Lurhmann's main point is that whatever we imbibe in the consequence, in our behavior certainly, maybe in our minds as well, is not just the product of the chemical substance but is also determined by the prevailing culture we live in.  That made sense to me.  But I wondered whether there is a feedback loop that causes the flow to go the other way as well.  The culture I found at 509 Wyckoff Road in Ithaca embraced a camaraderie that I would have liked to bottle, if I could. 

That was between fall of 1974 and spring of 1976, my last couple of years at Cornell.  My cohort - we graduated from high school in 1972 - had less of a concern about getting drafted and less need for radical alternatives.  But what came before definitely mattered, so it was no easy thing to buy into the rhythms of middle class life. 

Now I sometimes listen to the music from then.  Beyond that, I wonder if any of that culture still persists in me or if its all been swept under the rug.  My generation tends not to talk about that time, lest our kids do a repeat or use it against us when talking about their own indiscretions. 
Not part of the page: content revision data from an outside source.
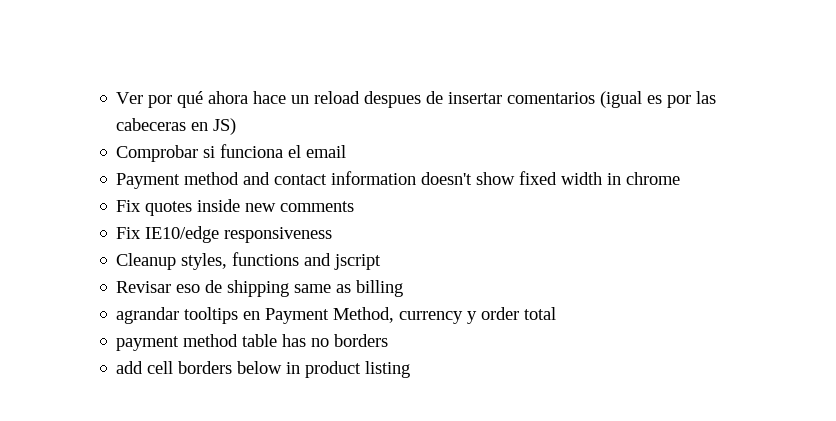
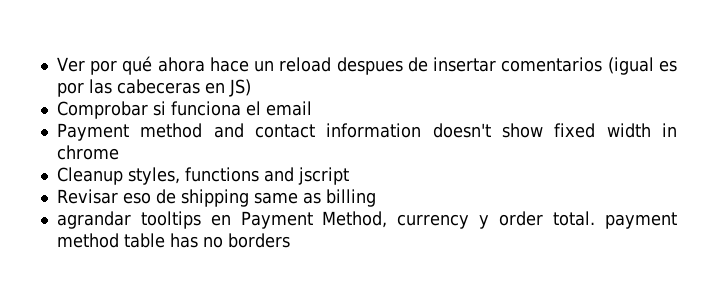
- Fix quotes inside new comments
- Fix IE10/edge responsiveness
- agrandar tooltips en Payment Method, currency y order total
- payment method table has no borders
+ agrandar tooltips en Payment Method, currency y order total. payment method table has no borders
- add cell borders below in product listing

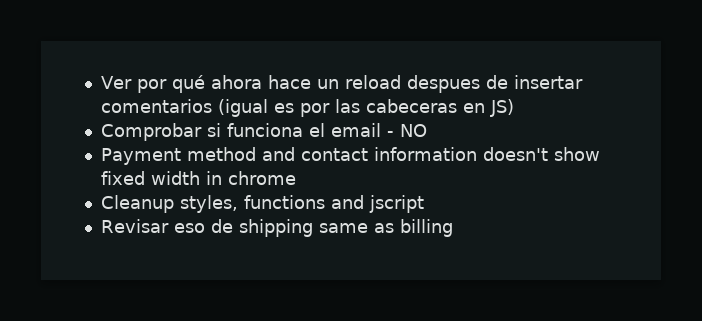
- Comprobar si funciona el email
+ Comprobar si funciona el email - NO
- agrandar tooltips en Payment Method, currency y order total. payment method table has no borders

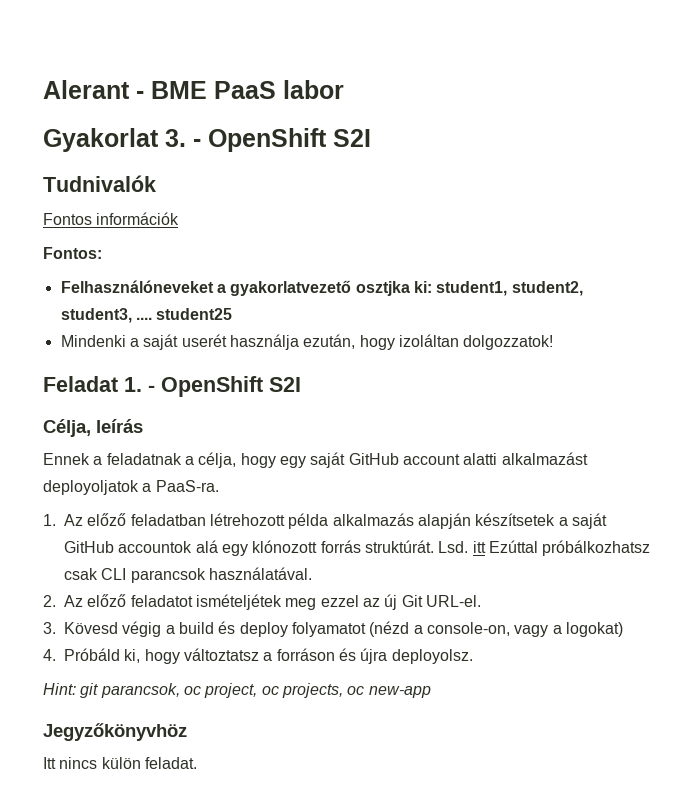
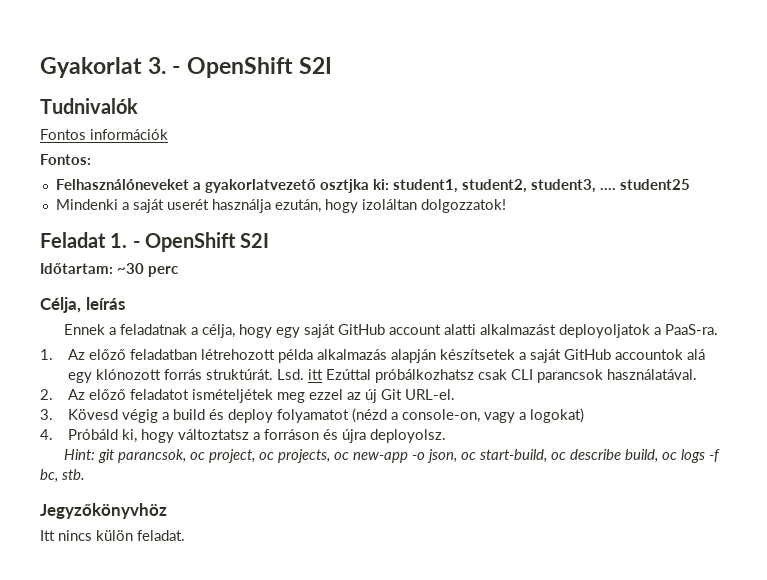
- Alerant - BME PaaS labor
+ Időtartam: ~30 perc
- Hint: git parancsok, oc project, oc projects, oc new-app
+ Hint: git parancsok, oc project, oc projects, oc new-app -o json, oc start-build, oc describe build, oc logs -f bc, stb.

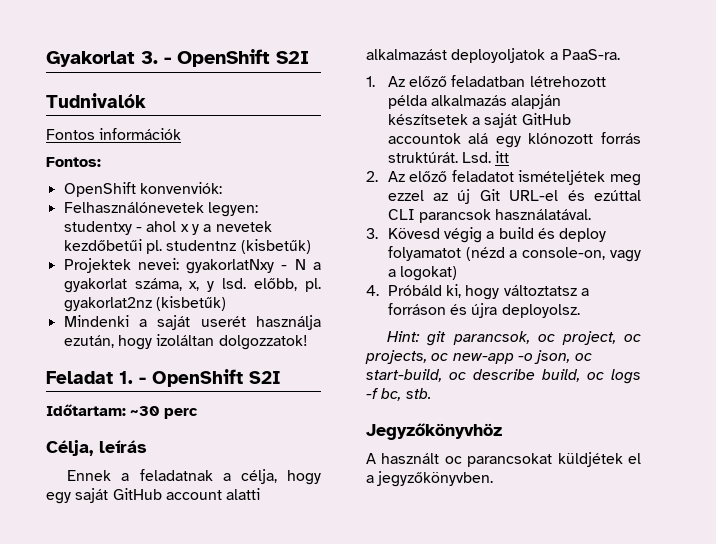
- Felhasználóneveket a gyakorlatvezető osztjka ki: student1, student2, student3, .... student25
+ OpenShift konvenviók:
+ Felhasználónevetek legyen: studentxy - ahol x y a nevetek kezdőbetűi pl. studentnz (kisbetűk)
+ Projektek nevei: gyakorlatNxy - N a gyakorlat száma, x, y lsd. előbb, pl. gyakorlat2nz (kisbetűk)
- Lsd. itt Ezúttal próbálkozhatsz csak CLI parancsok használatával.
+ Lsd. itt
- 2. Az előző feladatot ismételjétek meg ezzel az új Git URL-el.
+ 2. Az előző feladatot ismételjétek meg ezzel az új Git URL-el és ezúttal CLI parancsok használatával.
- Itt nincs külön feladat.
+ A használt oc parancsokat küldjétek el a jegyzőkönyvben.

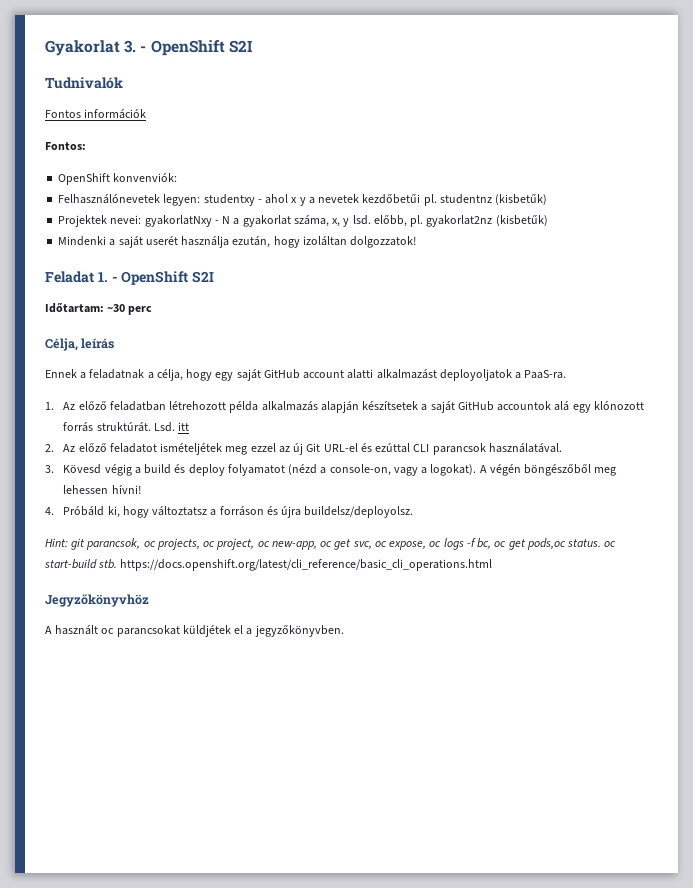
- 3. Kövesd végig a build és deploy folyamatot (nézd a console-on, vagy a logokat)
+ 3. Kövesd végig a build és deploy folyamatot (nézd a console-on, vagy a logokat). A végén böngészőből meg lehessen hívni!
- 4. Próbáld ki, hogy változtatsz a forráson és újra deployolsz.
+ 4. Próbáld ki, hogy változtatsz a forráson és újra buildelsz/deployolsz.
- Hint: git parancsok, oc project, oc projects, oc new-app -o json, oc start-build, oc describe build, oc logs -f bc, stb.
+ Hint: git parancsok, oc projects, oc project, oc new-app, oc get svc, oc expose, oc logs -f bc, oc get pods,oc status. oc start-build stb. https://docs.openshift.org/latest/cli_reference/basic_cli_operations.html

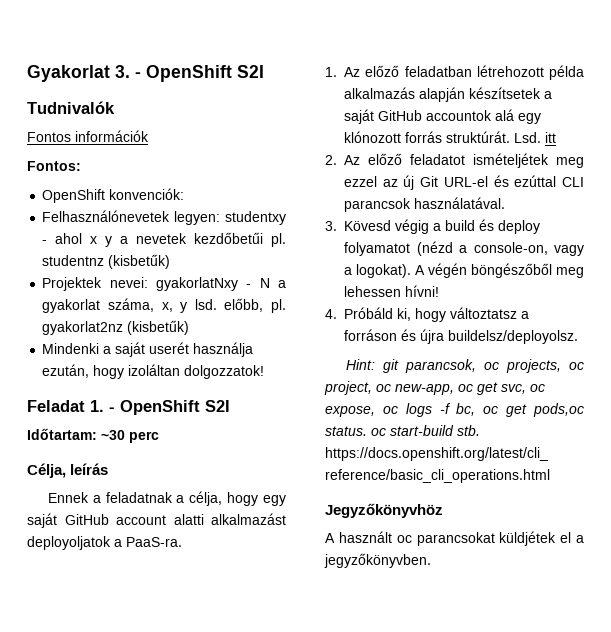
- OpenShift konvenviók:
+ OpenShift konvenciók:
The only place where it seems to show is my visceral reaction to some of my economics students and even more so to the business students I see when I hang out in the Commons of the Business Instructional Facility, sipping my coffee and reading whatever I'm reading.  These kids seem so accepting of the bourgeois culture and its trappings, with no apparent misgivings.  There is something wrong about this or so my gut tells me.  It's certainly not how we were at their age.


Flower Power
Had its hour.

Ten Years After
Mirth and laughter.

Only to find
The daily grind

Ere grand insult
Reagan's revolt.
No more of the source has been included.